Gesundheit : Raumfahrt: Welche Firma will ins Weltall?

Bei der Nutzung der internationalen Raumstation ISS steht nach Auffassung der Bundesregierung die Forschung im Vordergrund. Dabei werde auf Projekte gesetzt, die der Lösung ganz konkreter Probleme auf der Erde dienen und die für neue Produkte und Anwendungen gebraucht werden können, sagte Bundesforschungsministerin Edelgard Bulmahn (SPD) am Dienstag auf einem internationalen Kongress zum Thema kommerzielle Nutzung der ISS in Berlin.

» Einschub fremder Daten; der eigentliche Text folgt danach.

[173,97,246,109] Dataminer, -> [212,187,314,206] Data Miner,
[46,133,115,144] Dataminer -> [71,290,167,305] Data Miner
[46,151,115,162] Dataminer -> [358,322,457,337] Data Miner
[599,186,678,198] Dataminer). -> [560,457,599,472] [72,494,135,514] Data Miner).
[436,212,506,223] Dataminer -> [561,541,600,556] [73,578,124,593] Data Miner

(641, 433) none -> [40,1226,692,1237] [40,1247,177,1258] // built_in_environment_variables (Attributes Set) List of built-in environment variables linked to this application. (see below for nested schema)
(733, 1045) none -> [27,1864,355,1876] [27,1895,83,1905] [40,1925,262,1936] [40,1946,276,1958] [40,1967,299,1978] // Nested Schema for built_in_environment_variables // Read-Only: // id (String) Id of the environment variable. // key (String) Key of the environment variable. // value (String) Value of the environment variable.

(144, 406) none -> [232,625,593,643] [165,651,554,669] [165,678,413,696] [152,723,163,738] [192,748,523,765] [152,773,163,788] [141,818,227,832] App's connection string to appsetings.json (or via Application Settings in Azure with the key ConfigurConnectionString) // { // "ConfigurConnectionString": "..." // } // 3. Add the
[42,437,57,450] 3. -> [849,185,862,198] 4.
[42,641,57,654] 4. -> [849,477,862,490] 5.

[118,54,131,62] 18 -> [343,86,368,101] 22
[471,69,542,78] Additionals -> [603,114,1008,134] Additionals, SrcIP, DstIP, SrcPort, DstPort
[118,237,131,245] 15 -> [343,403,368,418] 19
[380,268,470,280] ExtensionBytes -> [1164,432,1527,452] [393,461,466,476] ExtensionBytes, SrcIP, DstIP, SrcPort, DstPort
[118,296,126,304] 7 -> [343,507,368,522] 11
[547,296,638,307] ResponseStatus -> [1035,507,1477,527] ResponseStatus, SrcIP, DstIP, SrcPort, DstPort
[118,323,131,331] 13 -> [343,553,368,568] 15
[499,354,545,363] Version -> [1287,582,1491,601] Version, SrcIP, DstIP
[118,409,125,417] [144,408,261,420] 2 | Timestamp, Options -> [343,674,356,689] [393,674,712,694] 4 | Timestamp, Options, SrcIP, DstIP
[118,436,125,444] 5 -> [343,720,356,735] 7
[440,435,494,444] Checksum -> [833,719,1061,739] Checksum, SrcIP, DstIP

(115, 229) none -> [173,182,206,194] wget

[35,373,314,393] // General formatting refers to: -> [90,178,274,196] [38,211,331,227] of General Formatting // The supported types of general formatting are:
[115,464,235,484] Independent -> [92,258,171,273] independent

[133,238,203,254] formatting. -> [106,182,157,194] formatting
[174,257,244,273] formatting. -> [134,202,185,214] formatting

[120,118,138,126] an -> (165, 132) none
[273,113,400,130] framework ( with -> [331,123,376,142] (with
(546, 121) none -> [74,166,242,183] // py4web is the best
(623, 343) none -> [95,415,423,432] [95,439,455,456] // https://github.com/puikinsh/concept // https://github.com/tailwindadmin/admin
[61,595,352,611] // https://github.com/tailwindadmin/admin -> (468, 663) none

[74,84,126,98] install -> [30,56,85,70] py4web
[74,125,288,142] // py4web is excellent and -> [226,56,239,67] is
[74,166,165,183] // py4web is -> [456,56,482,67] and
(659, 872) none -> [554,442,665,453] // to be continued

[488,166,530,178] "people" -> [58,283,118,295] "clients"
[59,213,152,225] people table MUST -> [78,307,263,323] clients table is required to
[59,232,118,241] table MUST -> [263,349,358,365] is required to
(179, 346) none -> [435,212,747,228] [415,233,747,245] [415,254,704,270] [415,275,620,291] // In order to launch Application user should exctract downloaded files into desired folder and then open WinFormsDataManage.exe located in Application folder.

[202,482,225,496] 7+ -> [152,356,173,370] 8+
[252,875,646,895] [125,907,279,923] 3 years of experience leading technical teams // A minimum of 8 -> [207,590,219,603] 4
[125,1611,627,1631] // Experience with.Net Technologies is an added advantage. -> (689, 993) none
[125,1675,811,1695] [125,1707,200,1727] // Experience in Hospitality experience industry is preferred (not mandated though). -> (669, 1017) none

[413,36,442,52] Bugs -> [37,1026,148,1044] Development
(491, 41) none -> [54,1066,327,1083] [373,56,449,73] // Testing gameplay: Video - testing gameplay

Aber auch außerhalb des Forschungssektors - in den Medien, der Unterhaltungsindustrie, der Kunst und im Marketingbereich - gebe es viele Interessenten, die die ISS nutzen wollen, betonte die Ministerin nach ihrem vorab veröffentlichten Redetext. Hier entstünden vielversprechende Entwicklungs- und Marktpotenziale. "Ich bin deshalb der Meinung, dass wir die nichtforschende kommerzielle Nutzung der ISS ermöglichen sollten, wenn dadurch die Arbeit der Wissenschaftler nicht behindert wird."

Auf dem dreitägigen Kongress werden kommerzielle Nutzer für die ISS gesucht. Als Schritt zu der erhofften breiten Akzeptanz in der Wirtschaft wird in Berlin erstmals das gesamte industrielle Verwendungsspektrum der Station vorgestellt.

Insgesamt 15 Nationen sind an Bau, Betrieb und Nutzung der ISS beteiligt. Deutschland trägt mit 41 Prozent den Löwenanteil am europäischen Raumstationsprogramm. 2,4 Milliarden Mark fließen in das europäische Labormodul Columbus, das unter deutscher Systemführung entsteht und 2004 zur ISS gebracht werden soll. Obwohl die Station noch eine Baustelle ist, hat an Bord bereits die Forschungsarbeit begonnen. Die Raumstation soll zehn bis 15 Jahre für die Grundlagenforschung, angewandte Forschung und industriell-kommerzielle Nutzung zur Verfügung stehen.